* _DATA_:

########################################

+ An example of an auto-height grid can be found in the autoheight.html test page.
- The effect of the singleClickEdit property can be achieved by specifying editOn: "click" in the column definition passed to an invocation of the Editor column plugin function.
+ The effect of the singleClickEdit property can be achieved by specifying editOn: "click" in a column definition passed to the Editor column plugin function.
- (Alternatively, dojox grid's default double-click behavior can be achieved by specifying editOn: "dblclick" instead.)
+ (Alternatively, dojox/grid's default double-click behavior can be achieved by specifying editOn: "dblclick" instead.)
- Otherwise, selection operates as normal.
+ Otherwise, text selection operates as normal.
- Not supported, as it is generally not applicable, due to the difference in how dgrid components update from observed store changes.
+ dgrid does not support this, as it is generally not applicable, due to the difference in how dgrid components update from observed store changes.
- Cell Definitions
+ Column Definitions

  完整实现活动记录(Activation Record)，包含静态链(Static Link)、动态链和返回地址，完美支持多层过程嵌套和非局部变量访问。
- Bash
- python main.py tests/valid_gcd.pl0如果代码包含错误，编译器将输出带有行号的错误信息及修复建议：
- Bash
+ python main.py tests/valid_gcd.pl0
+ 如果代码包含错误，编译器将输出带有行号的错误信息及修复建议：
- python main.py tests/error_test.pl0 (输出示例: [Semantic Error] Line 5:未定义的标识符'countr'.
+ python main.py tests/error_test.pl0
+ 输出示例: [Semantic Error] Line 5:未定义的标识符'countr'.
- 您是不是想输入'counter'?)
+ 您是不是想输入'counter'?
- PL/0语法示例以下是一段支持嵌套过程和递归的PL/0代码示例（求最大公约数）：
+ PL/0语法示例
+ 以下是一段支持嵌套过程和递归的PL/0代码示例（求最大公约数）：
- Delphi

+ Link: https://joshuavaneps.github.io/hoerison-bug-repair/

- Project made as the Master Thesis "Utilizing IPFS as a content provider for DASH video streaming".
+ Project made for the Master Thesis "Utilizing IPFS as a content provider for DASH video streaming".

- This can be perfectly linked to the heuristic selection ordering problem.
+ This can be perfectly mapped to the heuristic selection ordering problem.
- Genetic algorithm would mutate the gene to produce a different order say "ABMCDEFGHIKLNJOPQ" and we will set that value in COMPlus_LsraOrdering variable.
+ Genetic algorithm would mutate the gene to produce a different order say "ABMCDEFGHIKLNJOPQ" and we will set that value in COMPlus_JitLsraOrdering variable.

########################################

* _WHAT YOU NEED TO DO_: Would you return all of the data exactly as given?

* _EXERCISE ANSWER_:
+ An example of an auto-height grid can be found in the autoheight.html test page.
- The effect of the singleClickEdit property can be achieved by specifying editOn: "click" in the column definition passed to an invocation of the Editor column plugin function.
+ The effect of the singleClickEdit property can be achieved by specifying editOn: "click" in a column definition passed to the Editor column plugin function.
- (Alternatively, dojox grid's default double-click behavior can be achieved by specifying editOn: "dblclick" instead.)
+ (Alternatively, dojox/grid's default double-click behavior can be achieved by specifying editOn: "dblclick" instead.)
- Otherwise, selection operates as normal.
+ Otherwise, text selection operates as normal.
- Not supported, as it is generally not applicable, due to the difference in how dgrid components update from observed store changes.
+ dgrid does not support this, as it is generally not applicable, due to the difference in how dgrid components update from observed store changes.
- Cell Definitions
+ Column Definitions

  完整实现活动记录(Activation Record)，包含静态链(Static Link)、动态链和返回地址，完美支持多层过程嵌套和非局部变量访问。
- Bash
- python main.py tests/valid_gcd.pl0如果代码包含错误，编译器将输出带有行号的错误信息及修复建议：
- Bash
+ python main.py tests/valid_gcd.pl0
+ 如果代码包含错误，编译器将输出带有行号的错误信息及修复建议：
- python main.py tests/error_test.pl0 (输出示例: [Semantic Error] Line 5:未定义的标识符'countr'.
+ python main.py tests/error_test.pl0
+ 输出示例: [Semantic Error] Line 5:未定义的标识符'countr'.
- 您是不是想输入'counter'?)
+ 您是不是想输入'counter'?
- PL/0语法示例以下是一段支持嵌套过程和递归的PL/0代码示例（求最大公约数）：
+ PL/0语法示例
+ 以下是一段支持嵌套过程和递归的PL/0代码示例（求最大公约数）：
- Delphi

+ Link: https://joshuavaneps.github.io/hoerison-bug-repair/

- Project made as the Master Thesis "Utilizing IPFS as a content provider for DASH video streaming".
+ Project made for the Master Thesis "Utilizing IPFS as a content provider for DASH video streaming".

- This can be perfectly linked to the heuristic selection ordering problem.
+ This can be perfectly mapped to the heuristic selection ordering problem.
- Genetic algorithm would mutate the gene to produce a different order say "ABMCDEFGHIKLNJOPQ" and we will set that value in COMPlus_LsraOrdering variable.
+ Genetic algorithm would mutate the gene to produce a different order say "ABMCDEFGHIKLNJOPQ" and we will set that value in COMPlus_JitLsraOrdering variable.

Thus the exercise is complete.